* Activity:
When the string "align" appears in a line of the records, show the whole line.

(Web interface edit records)
_____

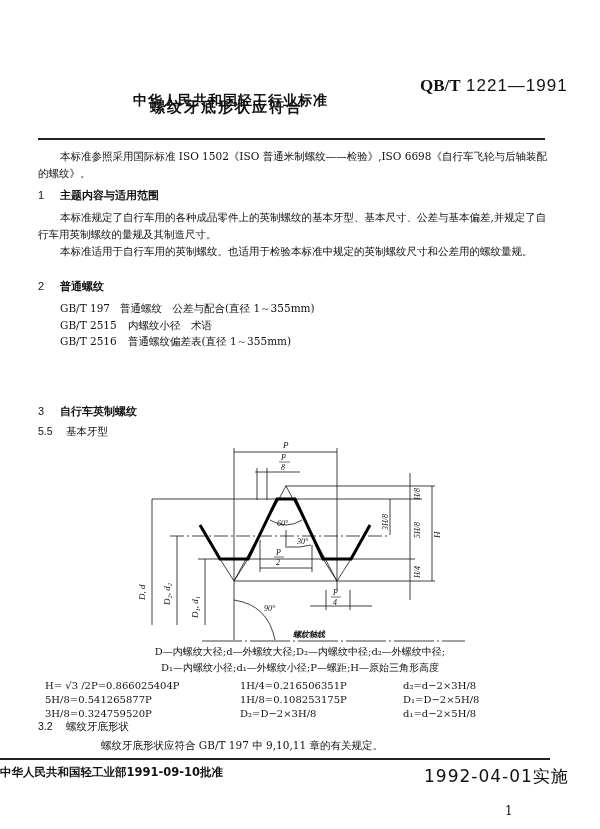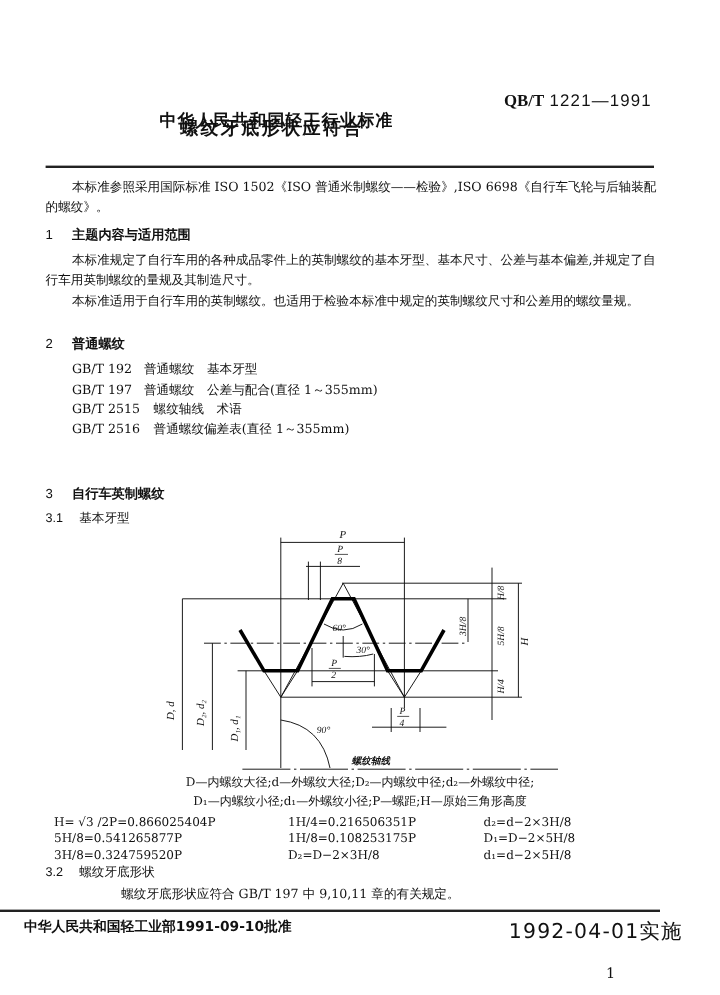--- a/index.html
+++ b/index.html
@@ -7,7 +7,7 @@
        font-family:"DejaVu Serif","Liberation Serif",serif;}
   .abs{position:absolute;}
   .hdr-std{left:133px;top:44px;font-family:"DejaVu Sans","Liberation Sans",sans-serif;font-weight:bold;font-size:14px;letter-spacing:1px;margin-top:48px;}
-  .std-no{left:420px;top:75px;font-size:14px;text-align:center;}
+  .std-no{left:420px;top:75px;font-size:17px;text-align:center;}
   .std-no .code{font-weight:bold;font-family:"Liberation Serif",serif;}
   .std-no .num{font-family:"Liberation Sans",sans-serif;letter-spacing:1px;}
   .doc-title{left:150px;top:98px;font-family:"DejaVu Sans","Liberation Sans",sans-serif;font-weight:bold;font-size:15px;letter-spacing:2px;}

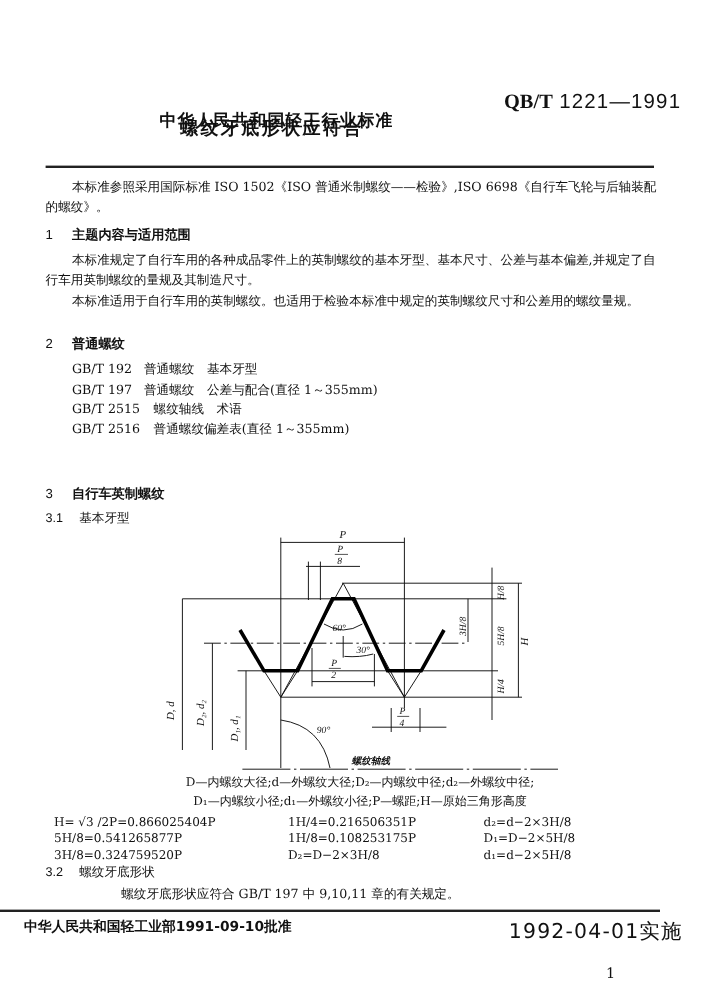--- a/index.html
+++ b/index.html
@@ -51,7 +51,6 @@
   <span class="n">2</span><span>普通螺纹</span>
 </div>
 <div class="abs ref-list">
-  <div class="row"><span class="code">GB/T 192</span><span>普通螺纹　基本牙型</span></div>
   <div class="row"><span class="code">GB/T 197</span><span>普通螺纹　公差与配合(直径 1～355mm)</span></div>
   <div class="row"><span class="code" style="width:68px">GB/T 2515</span><span>螺纹轴线　术语</span></div>
   <div class="row"><span class="code" style="width:68px">GB/T 2516</span><span>普通螺纹偏差表(直径 1～355mm)</span></div>

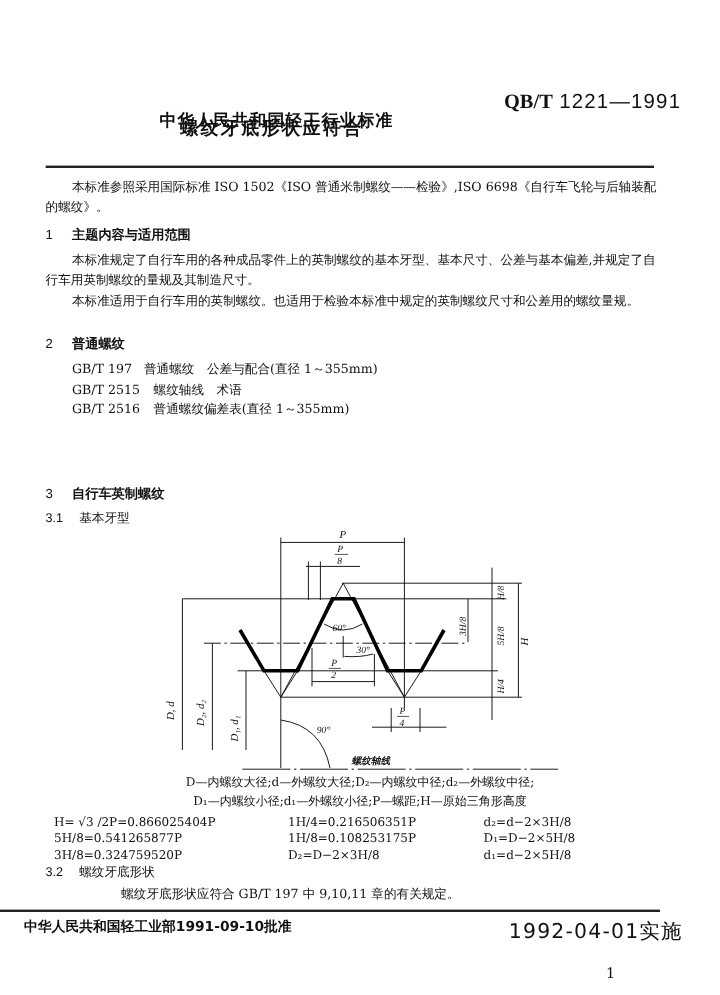--- a/index.html
+++ b/index.html
@@ -52,7 +52,7 @@
 </div>
 <div class="abs ref-list">
   <div class="row"><span class="code">GB/T 197</span><span>普通螺纹　公差与配合(直径 1～355mm)</span></div>
-  <div class="row"><span class="code" style="width:68px">GB/T 2515</span><span>螺纹轴线　术语</span></div>
+  <div class="row"><span class="code" style="width:68px">GB/T 2515</span><span>内螺纹小径　术语</span></div>
   <div class="row"><span class="code" style="width:68px">GB/T 2516</span><span>普通螺纹偏差表(直径 1～355mm)</span></div>
 </div>
 

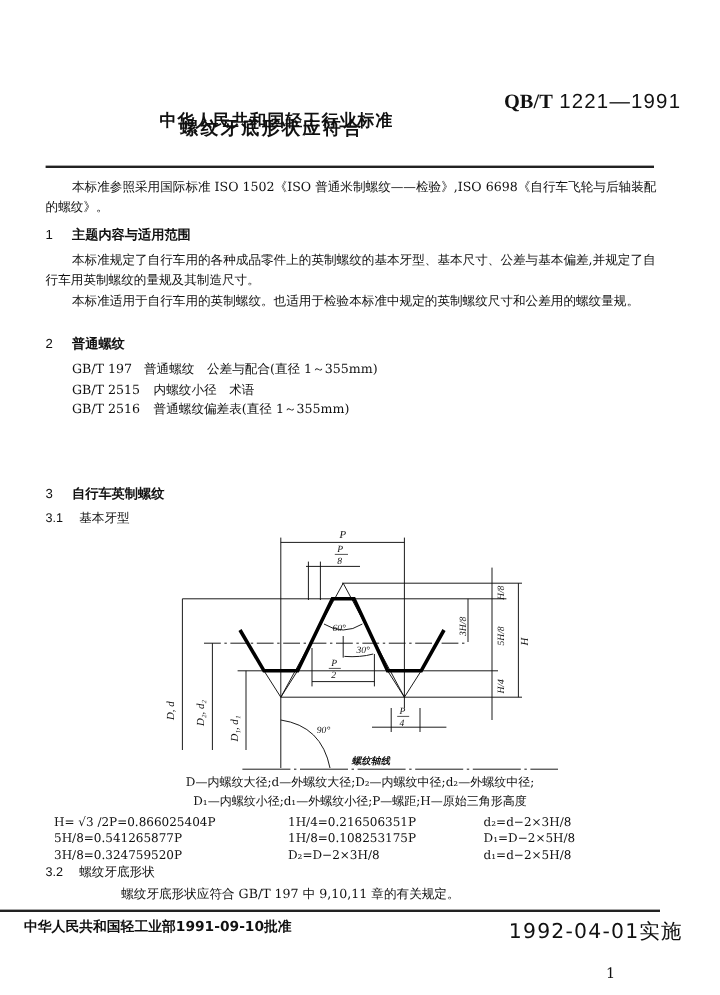--- a/index.html
+++ b/index.html
@@ -60,7 +60,7 @@
   <span class="n">3</span><span>自行车英制螺纹</span>
 </div>
 <div class="abs" style="left:38px;top:425px;font-size:10.5px;">
-  <span style="display:inline-block;width:28px;font-family:'Liberation Sans',sans-serif;">3.1</span><span>基本牙型</span>
+  <span style="display:inline-block;width:28px;font-family:'Liberation Sans',sans-serif;">5.5</span><span>基本牙型</span>
 </div>
 
 <svg class="abs" style="left:0;top:430px;" width="600" height="215" viewBox="0 430 600 215">

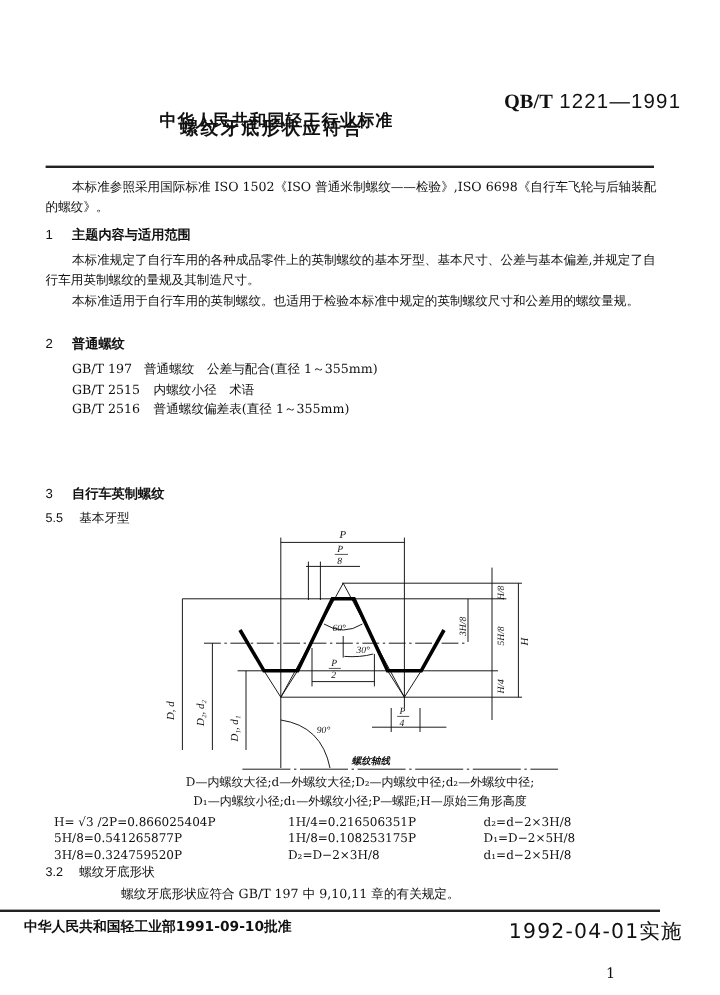--- a/index.html
+++ b/index.html
@@ -23,7 +23,7 @@
   .formulas{left:45px;top:679px;font-size:10px;line-height:14px;width:520px;}
   .fcol{position:absolute;top:0;}
   .rule-bottom{left:0;top:758px;width:550px;height:2px;background:#222;}
-  .foot-left{left:0;top:765px;font-family:"DejaVu Sans","Liberation Sans",sans-serif;font-weight:bold;font-size:11.5px;padding-left:20px;}
+  .foot-left{left:0;top:765px;font-family:"DejaVu Sans","Liberation Sans",sans-serif;font-weight:bold;font-size:11.5px;}
   .foot-right{left:424px;top:765px;font-family:"DejaVu Sans","Liberation Sans",sans-serif;font-size:17px;letter-spacing:1px;}
   .page-num{left:505px;top:804px;font-size:12px;}
   svg text{font-family:"Liberation Serif",serif;font-style:italic;}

_____

* Result of the task:
-  .std-no{left:420px;top:75px;font-size:14px;text-align:center;}
+  .std-no{left:420px;top:75px;font-size:17px;text-align:center;}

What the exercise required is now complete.